> Data shown

▼

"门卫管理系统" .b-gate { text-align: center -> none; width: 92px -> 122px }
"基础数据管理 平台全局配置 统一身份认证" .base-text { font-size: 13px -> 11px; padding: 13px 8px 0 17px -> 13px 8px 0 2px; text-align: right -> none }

▲
▼

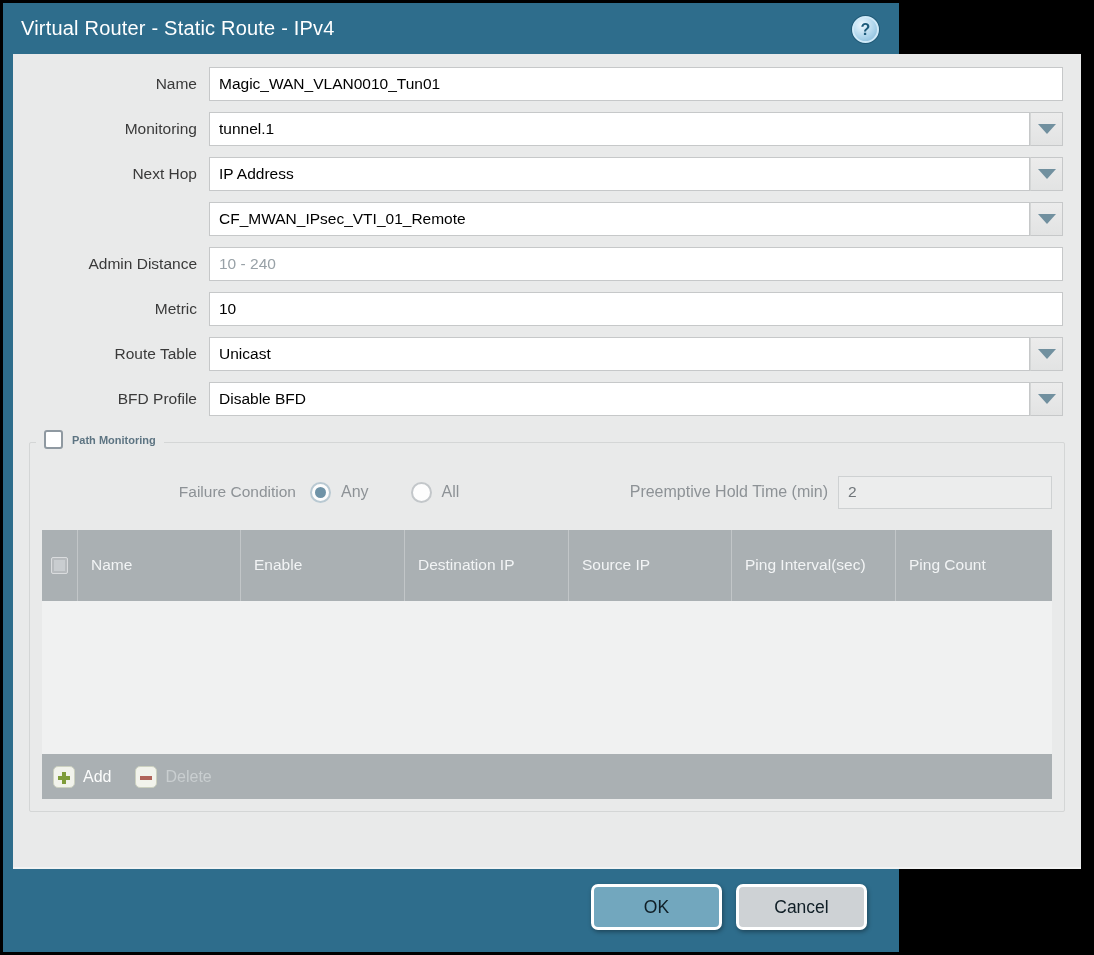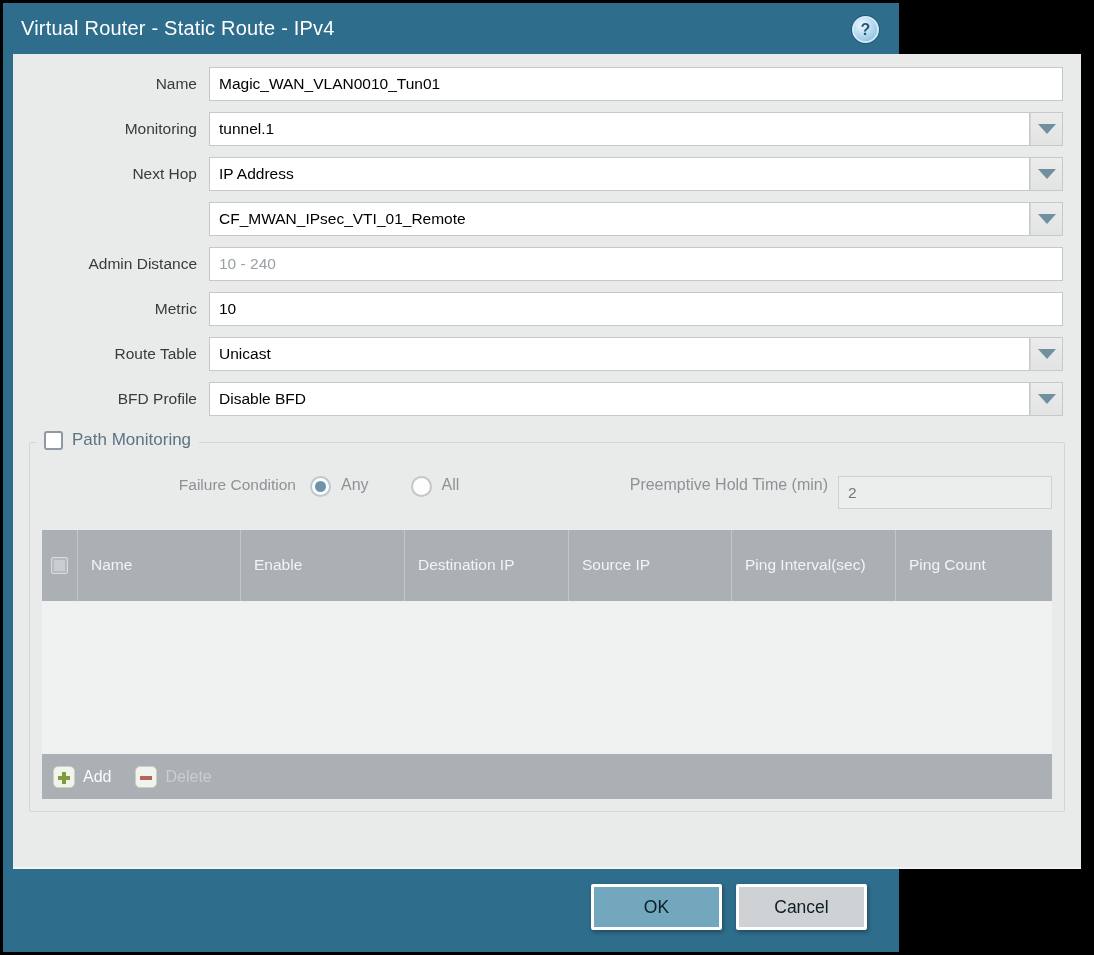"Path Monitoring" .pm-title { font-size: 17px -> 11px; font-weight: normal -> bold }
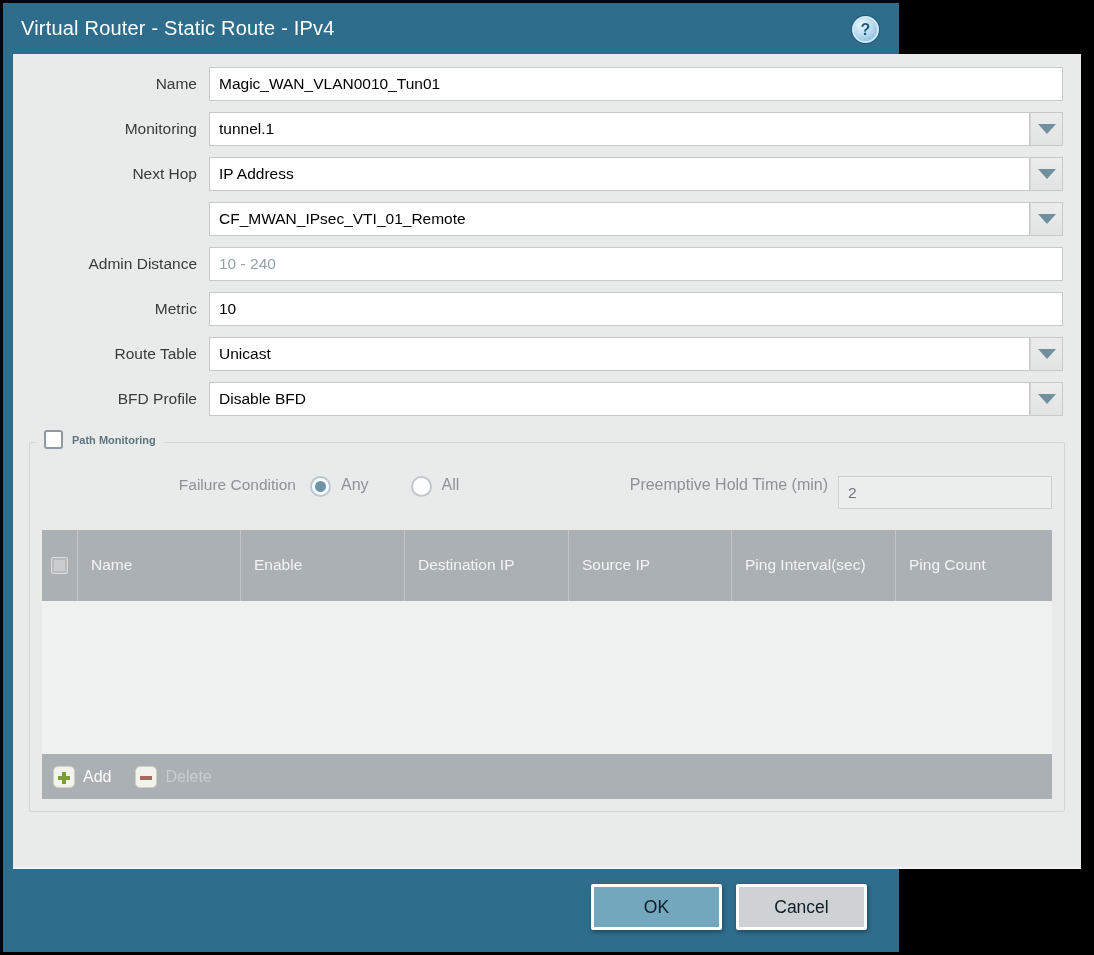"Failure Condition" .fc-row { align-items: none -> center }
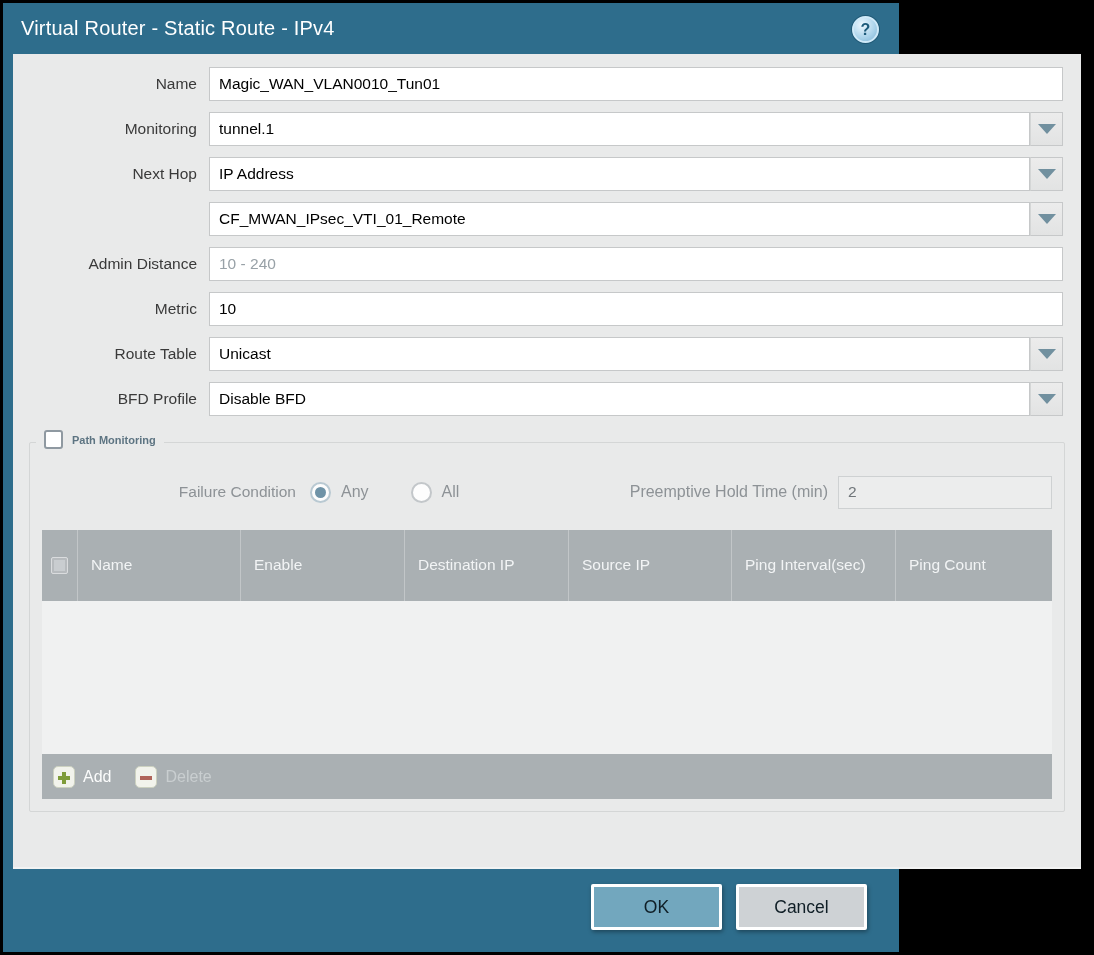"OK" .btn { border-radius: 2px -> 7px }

▲
▼

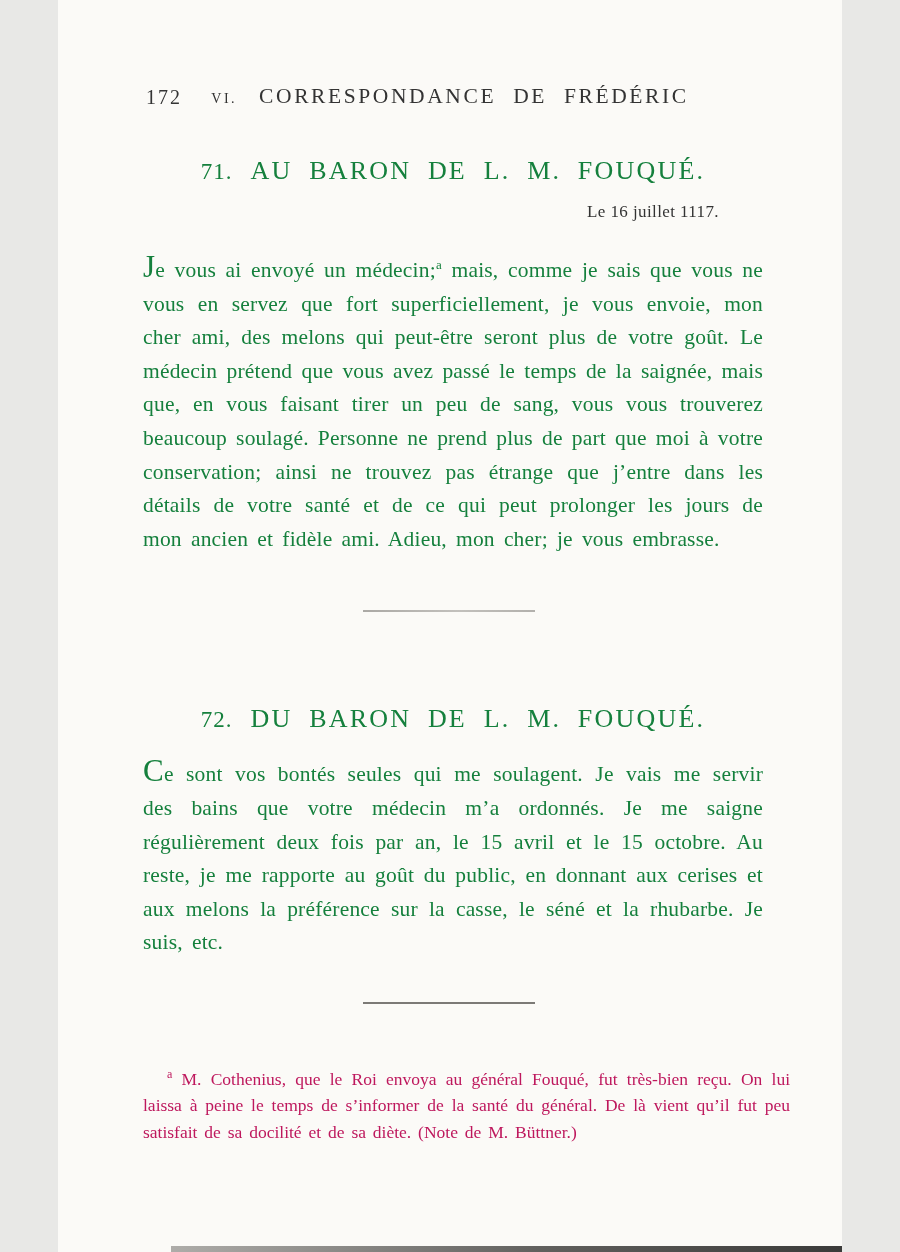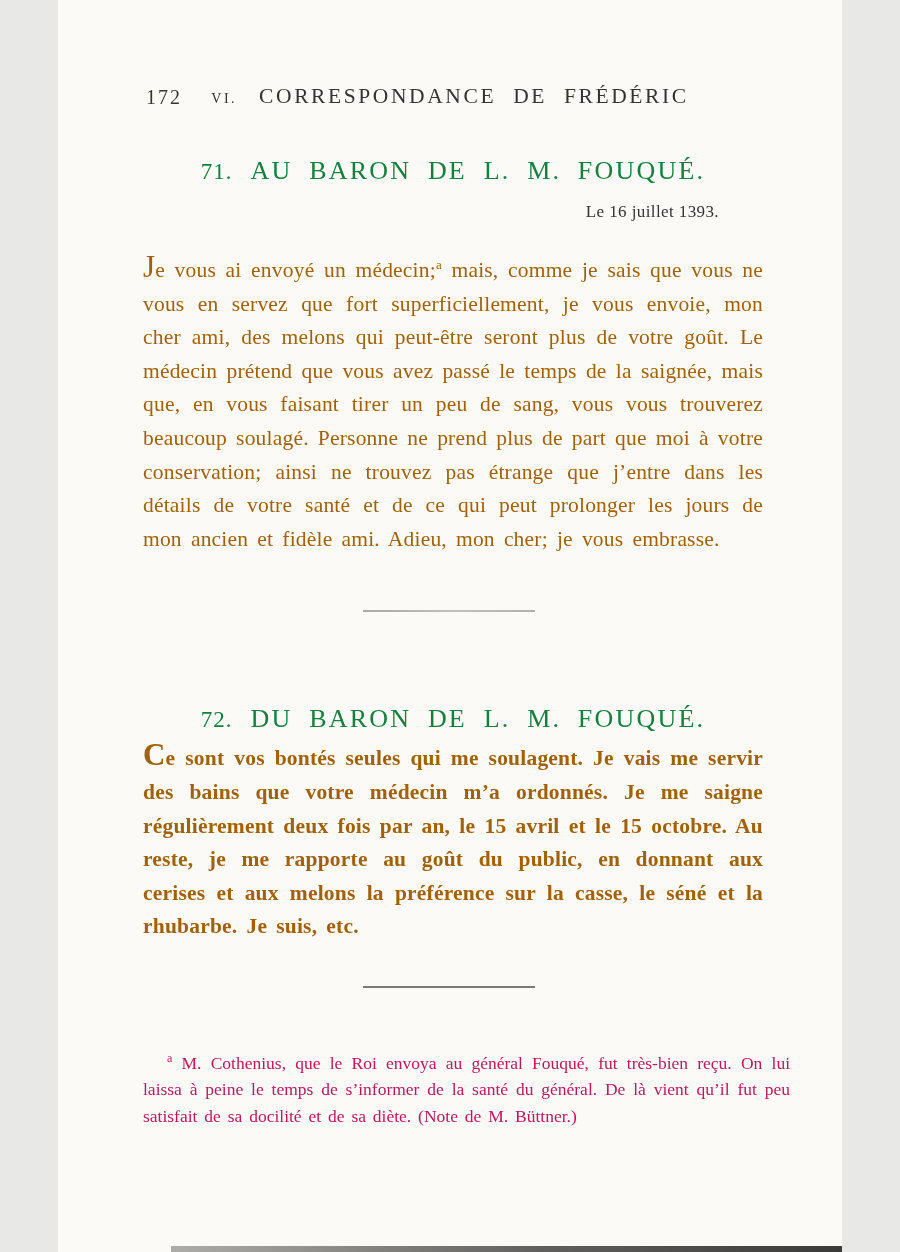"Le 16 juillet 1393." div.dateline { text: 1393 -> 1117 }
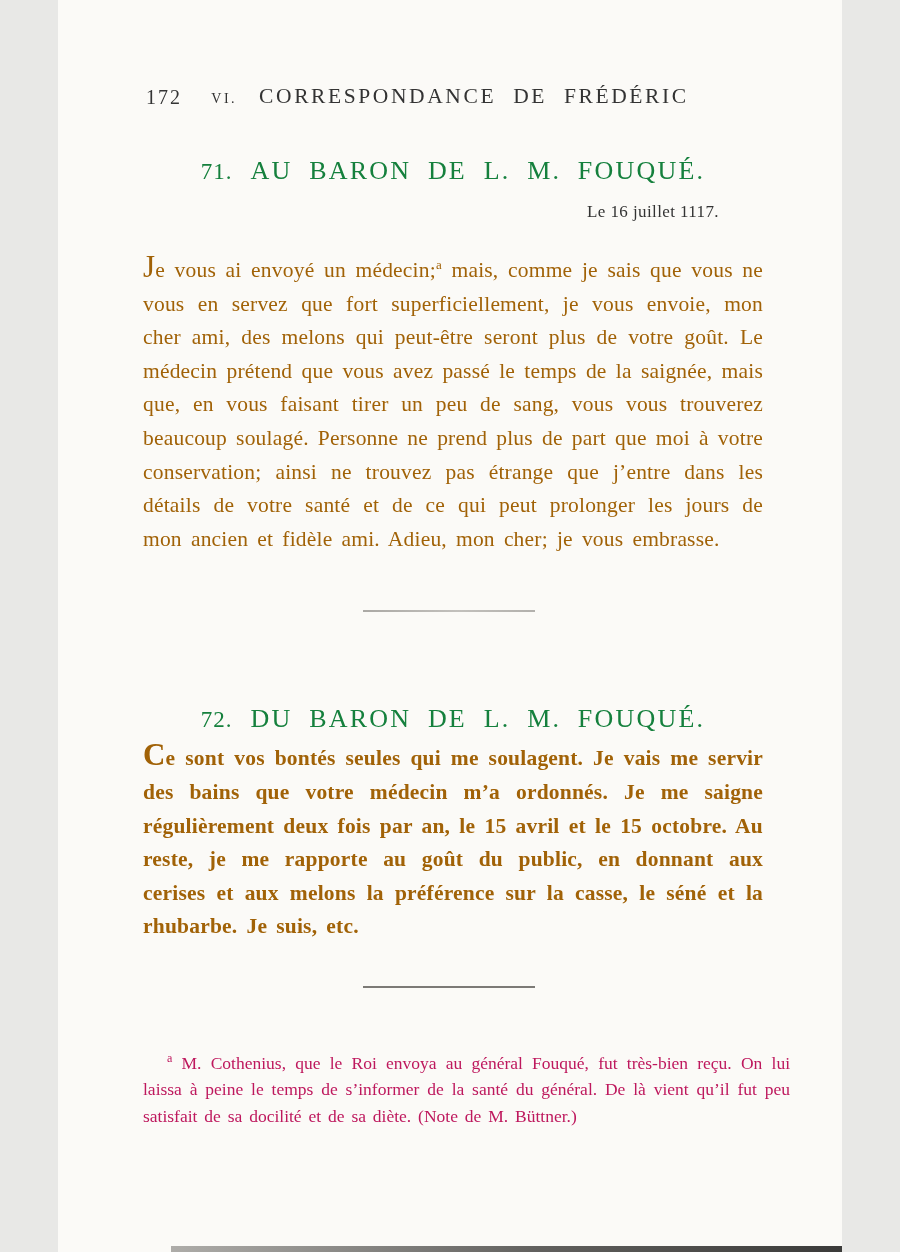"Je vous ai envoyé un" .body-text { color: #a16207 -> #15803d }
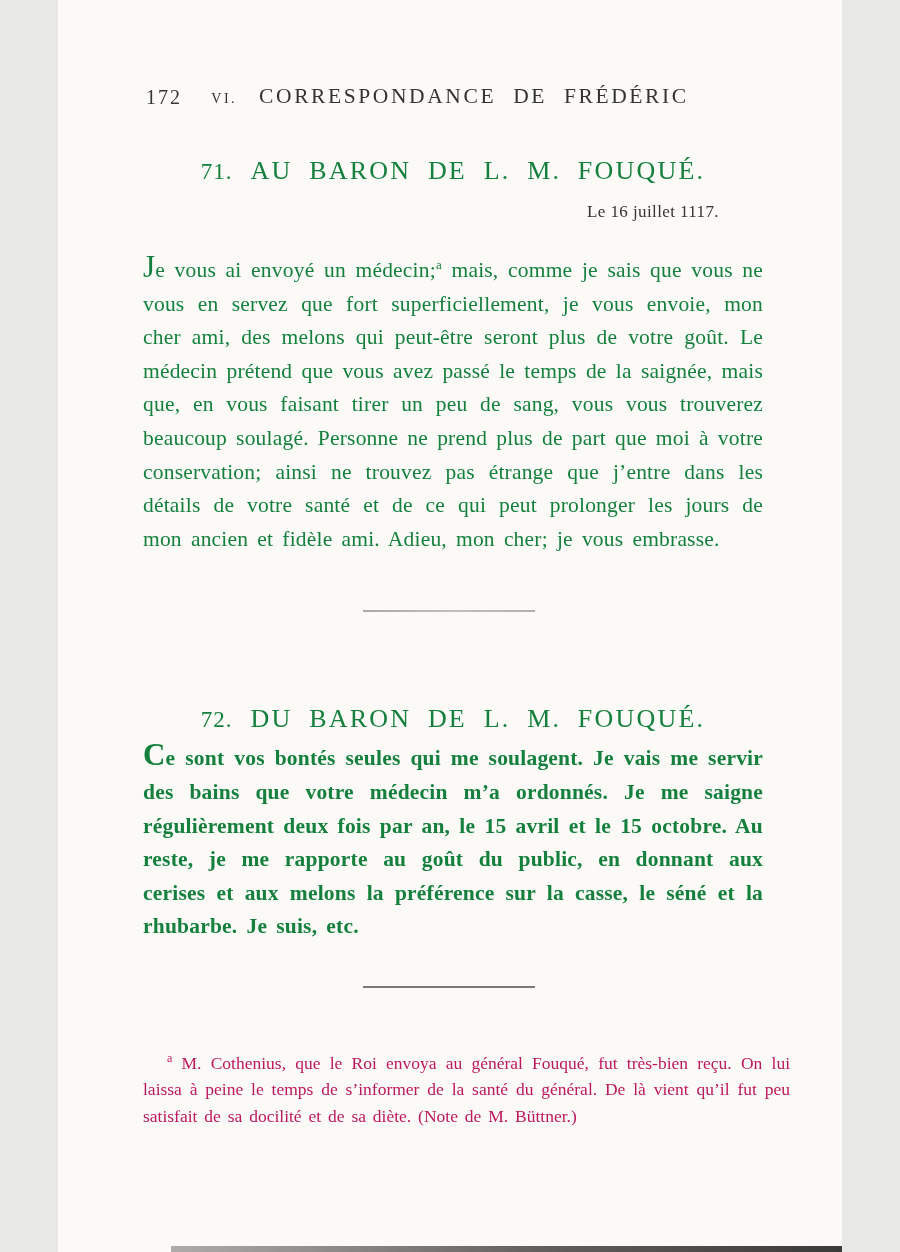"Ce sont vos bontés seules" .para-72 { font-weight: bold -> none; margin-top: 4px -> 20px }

▲

> What is being asked
Which lines above run from the one containing "text-align: center ->" down to the one containing "font-size: 13px ->"? Repeat exactly those, both ends included, and nothing else.

> Output of the task
"门卫管理系统" .b-gate { text-align: center -> none; width: 92px -> 122px }
"基础数据管理 平台全局配置 统一身份认证" .base-text { font-size: 13px -> 11px; padding: 13px 8px 0 17px -> 13px 8px 0 2px; text-align: right -> none }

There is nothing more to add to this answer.